Chroniques

par bertrand bolognesi

Mes trois cents premières années
ou l’histoire vraie et imaginaire d’un violoncelle Claude Pierray

concert-lecture d’Alexis Descharmes
Conservatoire à Rayonnement Régional, Paris
- 12 décembre 2014
Mes trois cents premières années, concert-lecture d’Alexis Descharmes
© alexis descharmes

« On n’a pas tous les jours vingt ans… » gouaillait Berthe Sylva, alors que la station Paris-PTT montrait la toute première émission de télévision. Près de huit décennies plus tard, que chantera le violoncelle d’Alexis Descharmes pour fêter son trois centième printemps ? Demandez donc à l’héroïne de Čapek ce qu’elle entonna, le jour venu, avant de croiser la route d’un certain Janáček… En 2004, alors qu’après un concert à Vienne avec l’Ensemble Intercontemporain l’arrivée de son instrument est retardée, le musicien, qui doit urgemment trouver médium à le dépanner pour une prestation parisienne, va voir son luthier qui lui en prête un. C’est ainsi que se conclut le concert-lecture vu cet après-midi rue de Madrid, mais c’est ainsi que commence l’histoire contemporaine du héros du jour : un « CLAUDE PIERRAY, rue des Fossés Saint Germain-des-Près a Paris, 1714 » comme on le peut déchiffrer à travers l’une de ses ouïes.

Avec la participation d’Emmanuel Ceysson (harpe), Béatrice Martin (clavecin) et Sébastien Vichard (piano et orgue), ici présents via son et image projetés, Alexis Descharmes et le comédien Loïc Richard ont conçu ce concert-lecture comme une promenade au fil du temps, dans la vie du violoncelle comme dans l’Histoire, s’ingéniant à tisser d’un spécieux entrelacs les éléments « biographiques » certains et les extrapolations.

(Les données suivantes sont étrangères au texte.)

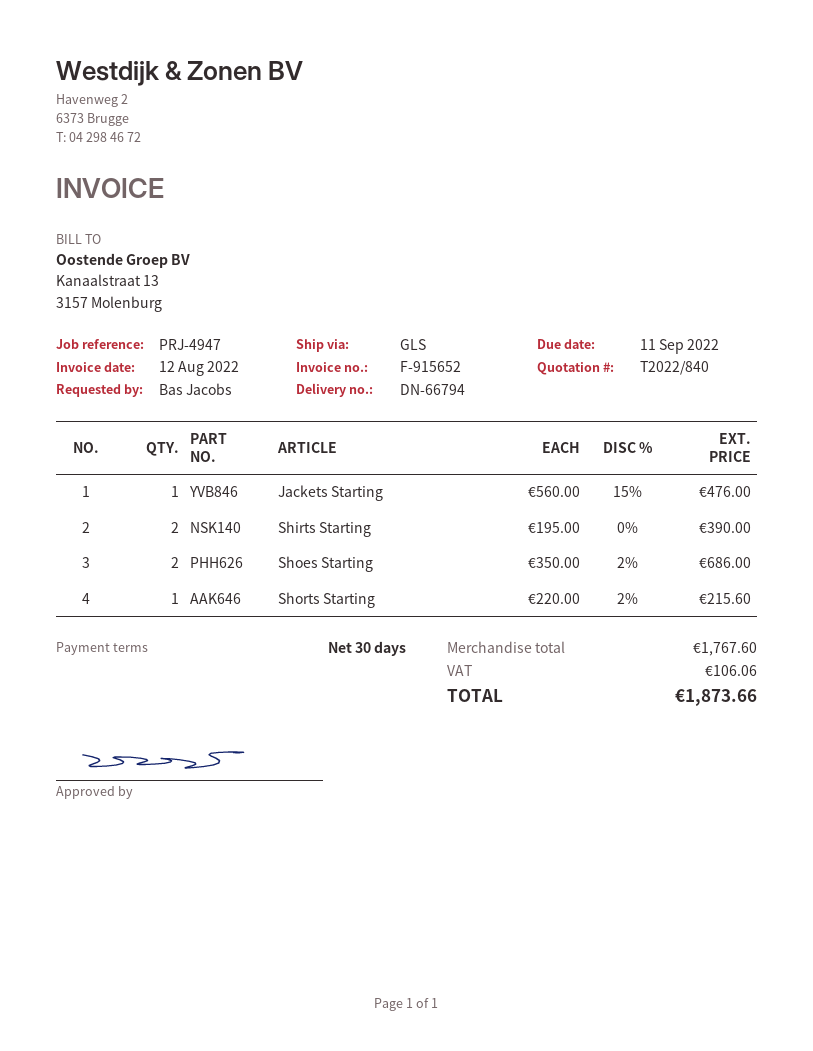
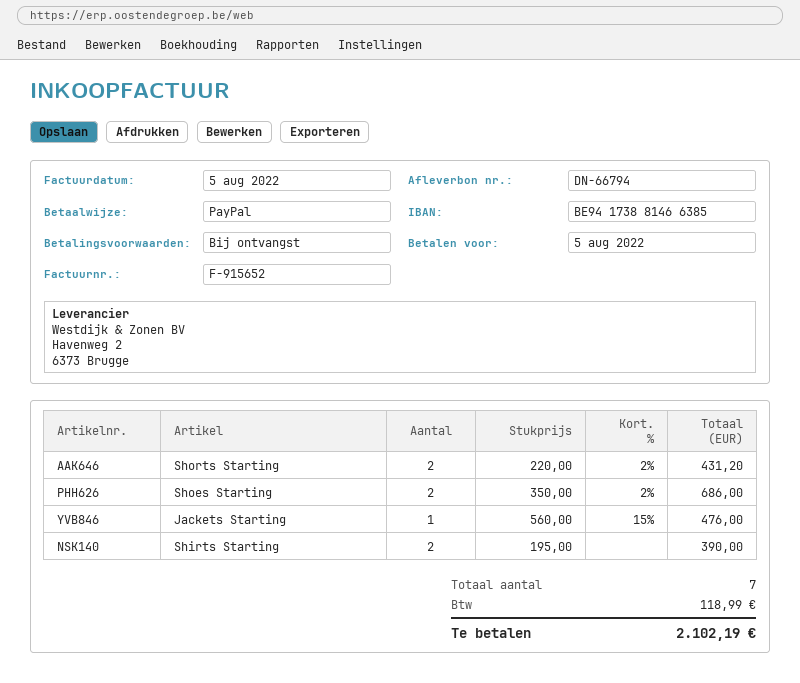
invoice date: 2022-08-12 -> 2022-08-05
payment terms: 30 days -> on receipt
due date: 2022-09-11 -> 2022-08-05
Shorts Starting: 1 x 220.00 - 2% = 215.60 -> 2 x 220.00 - 2% = 431.20
tax: 106.06 -> 118.99
total: 1873.66 -> 2102.19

En se gardant salutairement d’entraîner l’auditeur à déchiffrer le texte sur la musique ou à la chercher dans la brouille des mots – contrairement à ce qui nous fut infligé dernièrement [lire notre chronique du 8 novembre 2014] –, nos compères font s’alterner les deux expressions, les laissant goûter à loisir, en toute clarté. Ainsi des premiers pas du « petit violoncelle », survenus sous l’austère fin de règne du Soleil, où sonnent de tous frais souvenirs italiens : commençons avec un Largo emprunté à une sonate de l’Émilien Domenico Gabrielli (1651-1690) dont on supposera que le Sieur Guillaume, premier titulaire dudit instrument, put jouer avant un accident fatal. Et bientôt s’en poursuivent les aventures, de main en main et d’archet en archet, chantant Couperin, Barrière, Beethoven, en France, en Allemagne, en Autriche et jusqu’à Boston, croisant d’autres destins, comme celui du luthier Léopold Renaudin (1749-1795), originaire de Mirecourt, exerçant à Paris et plus connu en tant que partisan farouche de Robespierre et l’un des plus zélés jurés de la Terreur : alors qu’en gagnant de nombreuses cicatrices ici et là l’encore jeune violoncelle avait déjà perdu sa tête, c’est ce Renaudin-là qui lui en refit une, lui à qui on la trancherait en place de Grève au printemps 1795…

Paris, Versailles, Postdam, Boston, New York, Liverpool, Vienne, Bruxelles, la roue tourne, chantant Gluck, Dvořák, mais aussi Webern et Chostakovitch… le texte volontiers souriant, écrit par l’instrumentiste lui-même, célèbre un bel anniversaire à un violoncelle devant lequel s’ouvrent sans doute de nouvelles grandes années.